Moore v. Moore

102 Tenn. 148
CourtTennessee Supreme Court
DecidedMarch 16, 1899
StatusPublished
Cited by10 cases

This text of 102 Tenn. 148 (Moore v. Moore) is published on Counsel Stack Legal Research, covering Tennessee Supreme Court primary law. Counsel Stack provides free access to over 12 million legal documents including statutes, case law, regulations, and constitutions.

Bluebook
Moore v. Moore, 102 Tenn. 148 (Tenn. 1899).

Opinion

BeaRd, J.

This bill was filed by the complainant asking a decree of divorce from the defendant, his wife, upon two grounds, first, that she had committed adultery, and, second, that she had contracted a second marriage with one Frank Edwards, knowing at the time that her previous marriage with complainant was valid and subsisting.

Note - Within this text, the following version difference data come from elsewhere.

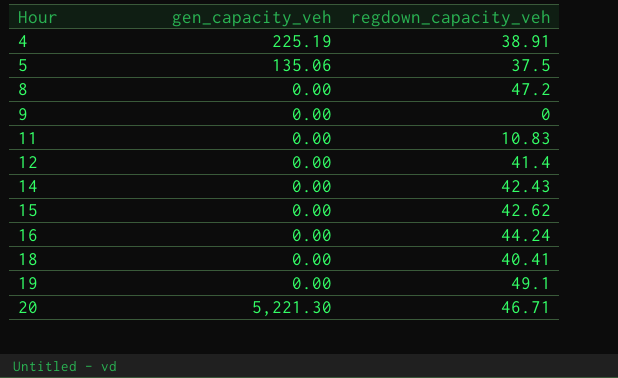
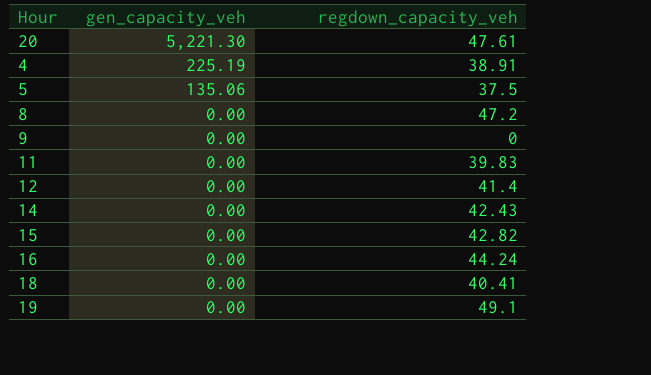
row order: Hour ascending -> gen_capacity_veh descending
20 | regdown_capacity_veh: 46.71 -> 47.61
11 | regdown_capacity_veh: 10.83 -> 39.83
15 | regdown_capacity_veh: 42.62 -> 42.82

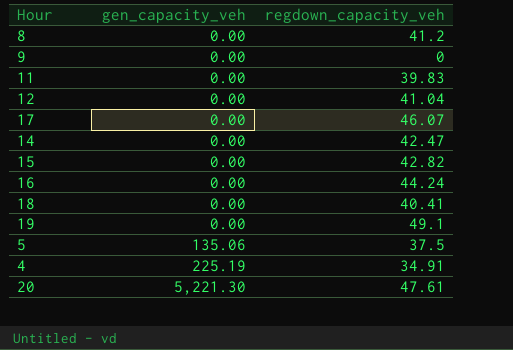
row order: gen_capacity_veh descending -> gen_capacity_veh ascending
8 | regdown_capacity_veh: 47.2 -> 41.2
12 | regdown_capacity_veh: 41.4 -> 41.04
row 17: none -> 0.00 | 46.07
14 | regdown_capacity_veh: 42.43 -> 42.47
4 | regdown_capacity_veh: 38.91 -> 34.91

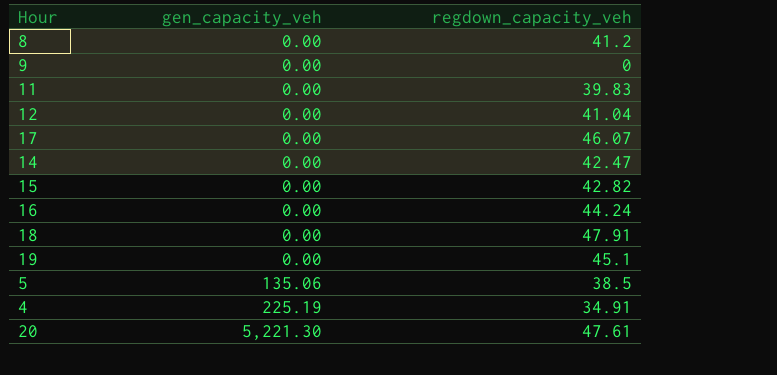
18 | regdown_capacity_veh: 40.41 -> 47.91
19 | regdown_capacity_veh: 49.1 -> 45.1
5 | regdown_capacity_veh: 37.5 -> 38.5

The wife answered this bill, and, with other aver-ments, stated that she had been abandoned by complainant when in an enceinte condition, resulting from her short association with him as his wife, and that after this, and when sick, penniless, and in the midst of strangers, her co-respondent, Edwards, befriended her, and that for several years thereafter they had lived together and she had borne him children; but she denied that she had contracted marriage with him, averring that their relations had always been meretricious.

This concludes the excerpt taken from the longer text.